Pathogen Access and Benefit-Sharing

WHO Pandemic Agreement framework governing which countries can access pathogen samples and share pandemic-vaccine benefits.

Last refreshed: 7 May 2026

Key Question

Does PABS determine whether a future H5N1 pandemic vaccine reaches the Global South at all?

Common Questions
What is Pathogen Access and Benefit-Sharing and why does it matter for pandemics?
PABS is a governance framework being negotiated in the WHO Pandemic Agreement to ensure that countries sharing pathogen samples receive fair access to vaccines and other benefits. Without PABS, a country holding a novel pandemic pathogen sequence has no guaranteed return for sharing it, creating incentives to withhold data.Source: WHO IGWG
How does PABS affect the 100 Days Mission for H5N1?
If a pandemic H5N1 strain emerges from a lower-income country and PABS terms are unresolved, that country may delay sharing sequence data until benefit commitments are formalised. This would delay the antigen design step that the 100 Days Mission depends on, making the 100-day target meaningless regardless of vaccine platform readiness.Source: WHO IGWG / CEPI
What is the WHO Pandemic Agreement and where do PABS negotiations stand?
The WHO Pandemic Agreement is an international treaty under negotiation at WHO's Intergovernmental Working Group to govern pandemic preparedness and response. PABS is one of its most contested provisions; as of May 2026, negotiations remain ongoing with no final text agreed.Source: WHO IGWG

Background

Pathogen Access and Benefit-Sharing (PABS) is a governance framework under negotiation within the WHO Pandemic Agreement, addressing the fundamental equity tension in global pandemic preparedness: lower-income countries that share pathogen samples with international surveillance networks often receive no share of the vaccines or therapeutics developed using those samples. The PABS framework attempts to formalise the terms under which countries grant access to pathogen genetic sequences and physical specimens, and under which pharmaceutical companies and governments reciprocally share the benefits, including vaccine doses, data, and manufacturing capacity. PABS draws on the Convention on Biological Diversity's Nagoya Protocol and the WHO Pandemic Influenza Preparedness (PIP) Framework established after the 2009 H1N1 dispute.
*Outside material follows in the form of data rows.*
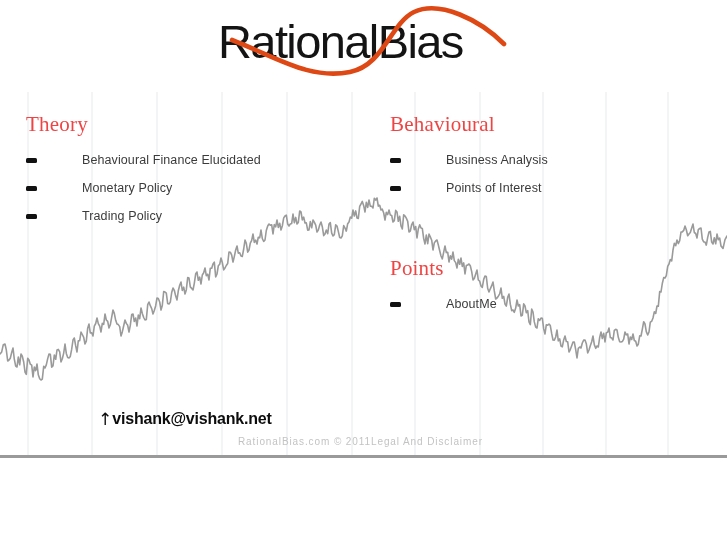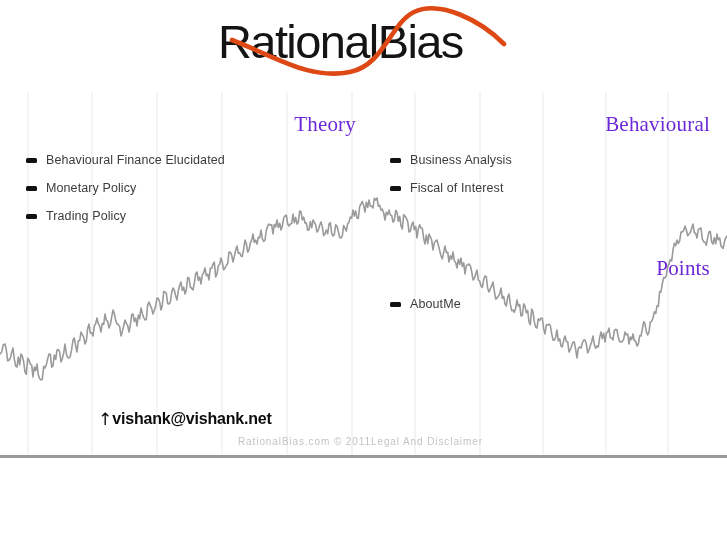--- a/index.html
+++ b/index.html
@@ -98,11 +98,10 @@
     font-family: "Liberation Serif", serif;
     font-size: 21px;
     font-weight: 400;
-    color: #6d28d9;
+    color: #ef4444;
     margin: 0 0 10px 0;
     line-height: 24px;
     letter-spacing: 0.2px;
-    text-align: right;
   }
   .menu-list {
     list-style: none;

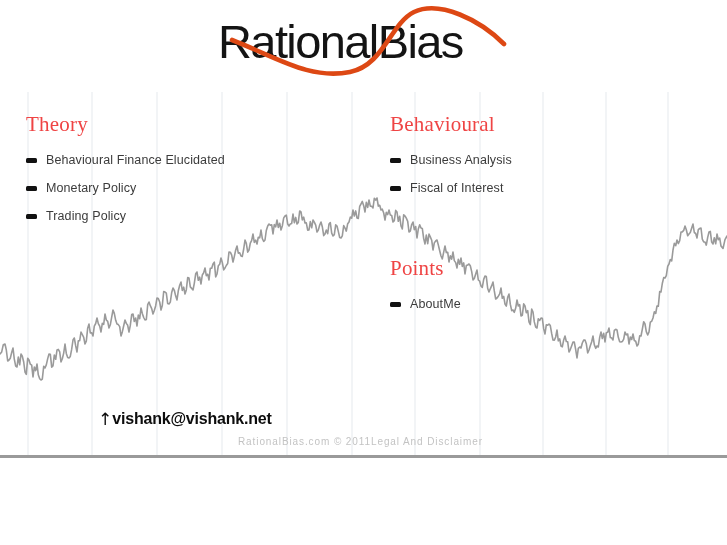--- a/index.html
+++ b/index.html
@@ -113,6 +113,7 @@
     align-items: center;
     height: 28px;
     cursor: pointer;
+    gap: 36px;
   }
   .bullet {
     flex: 0 0 auto;

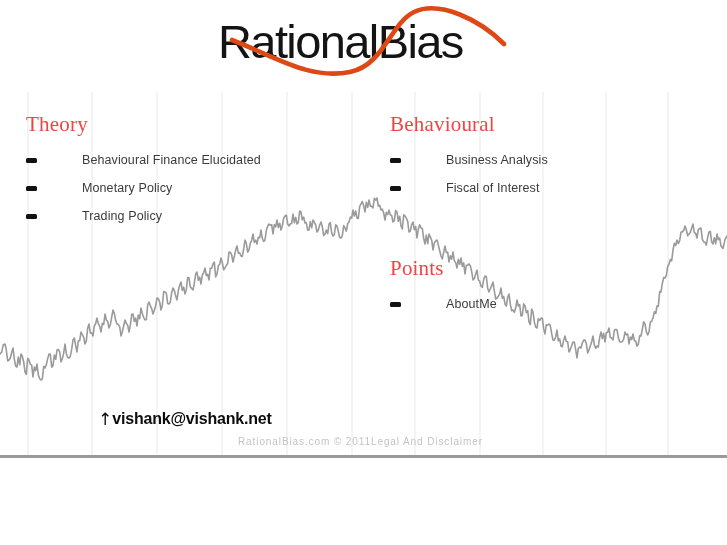--- a/index.html
+++ b/index.html
@@ -263,7 +263,7 @@
       </li>
       <li class="menu-item">
         <span class="bullet"></span>
-        <span class="menu-label">Fiscal of Interest</span>
+        <span class="menu-label">Points of Interest</span>
       </li>
     </ul>
   </div>

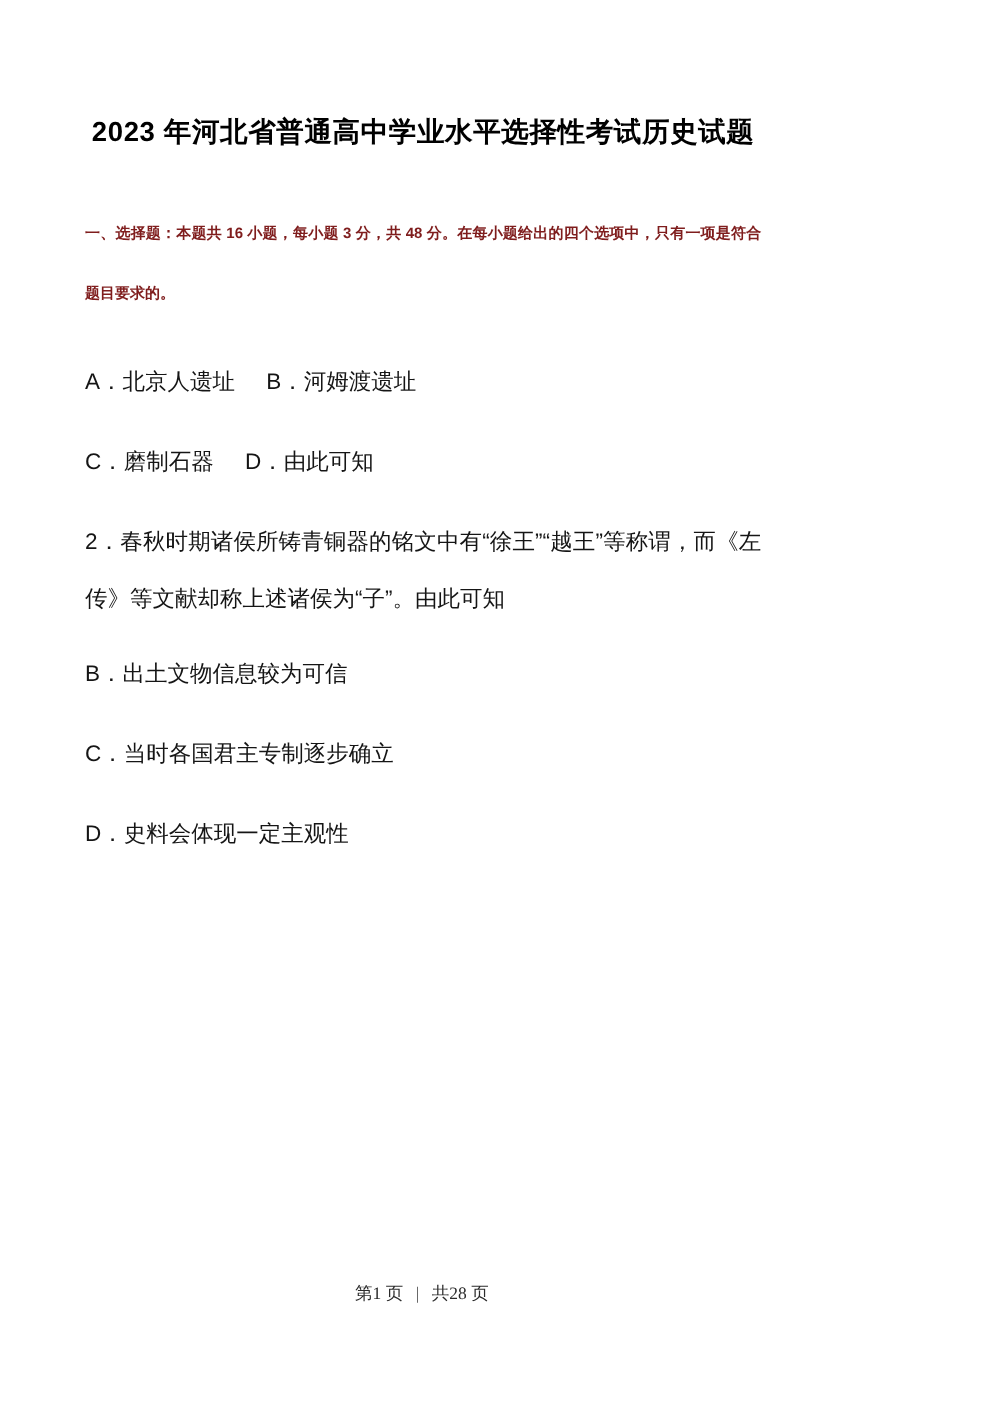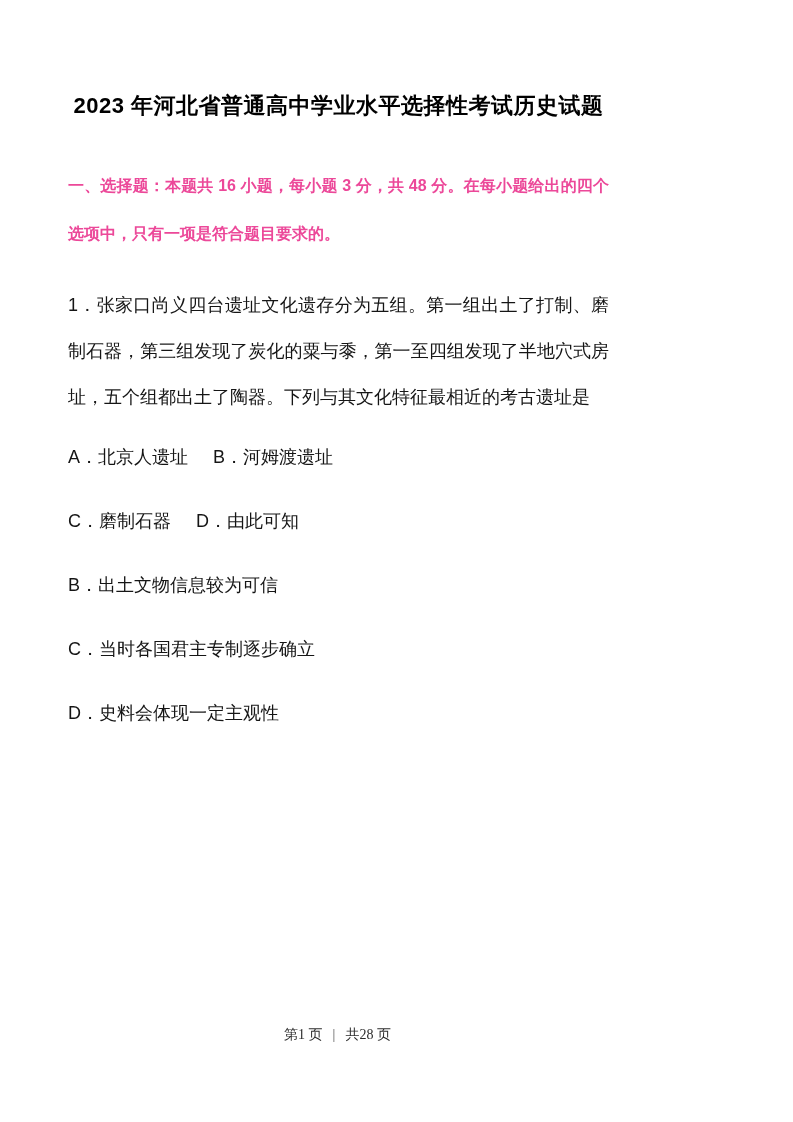--- a/index.html
+++ b/index.html
@@ -34,10 +34,10 @@
   }
   .intro {
     margin: 40px 0 24px 0;
-    font-size: 16px;
+    font-size: 12px;
     line-height: 48px;
     font-weight: 700;
-    color: #ec4899;
+    color: #7f1d1d;
     text-align: justify;
   }
   .question {

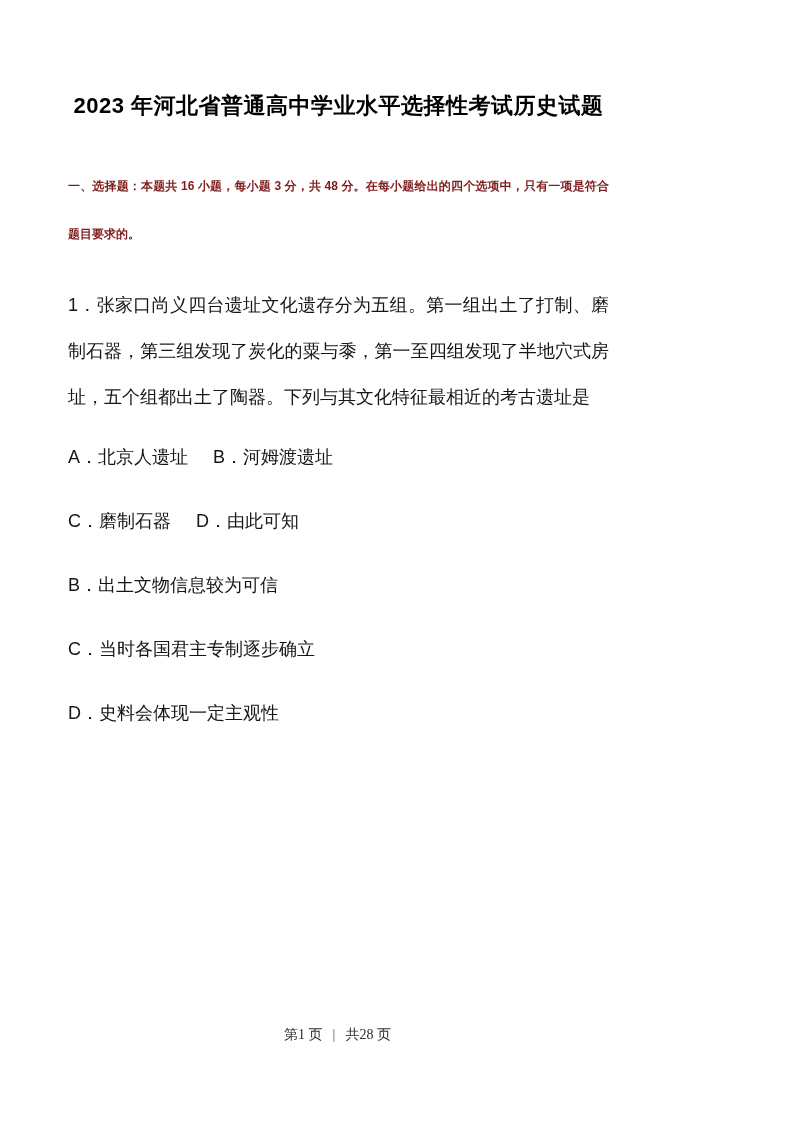--- a/index.html
+++ b/index.html
@@ -86,7 +86,6 @@
   <p class="intro">一、选择题：本题共 16 小题，每小题 3 分，共 48 分。在每小题给出的四个选项中，只有一项是符合题目要求的。</p>
 
   <section class="question">
-    <p class="stem"><span>1．</span><span>张家口尚义四台遗址文化遗存分为五组。第一组出土了打制、磨制石器，第三组发现了炭化的粟与黍，第一至四组发现了半地穴式房址，五个组都出土了陶器。下列与其文化特征最相近的考古遗址是</span></p>
 
     <p class="option-row">
       <span class="option">A．北京人遗址</span>

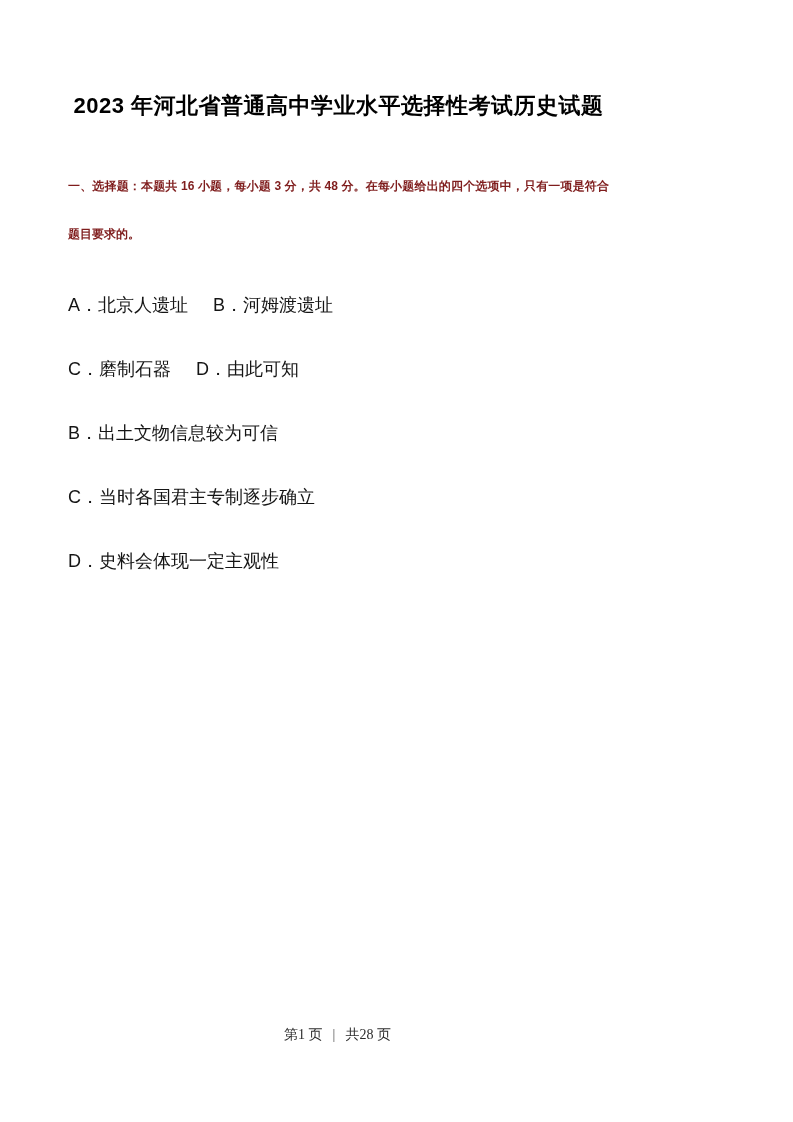--- a/index.html
+++ b/index.html
@@ -99,6 +99,7 @@
   </section>
 
   <section class="question">
+    <p class="stem"><span>2．</span><span>春秋时期诸侯所铸青铜器的铭文中有“徐王”“越王”等称谓，而《左传》等文献却称上述诸侯为“子”。由此可知</span></p>
 
     <p class="option-row">
       <span class="option">B．出土文物信息较为可信</span>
PABS is a cross-cutting governance concern for the H5N1 vaccine trial and the WHO R&D Blueprint pathogen roadmaps. If a pandemic H5N1 strain emerges from a lower-income country and that country declines to share sequence data pending a PABS benefit commitment, the 100 Days Mission timeline collapses regardless of how advanced the Moderna mRNA Phase 3 data is. The WHO R&D Blueprint roadmaps published in Q1 2026 are also upstream of PABS; the Arenaviridae and Filovirus roadmaps require pathogen sample access from endemic countries to drive the R&D programmes they fund. PABS negotiations within the WHO Pandemic Agreement IGWG (Intergovernmental Working Group) represent the governance dimension that all the scientific preparedness infrastructure depends on: a pandemic response is only as fast as the political trust it runs on.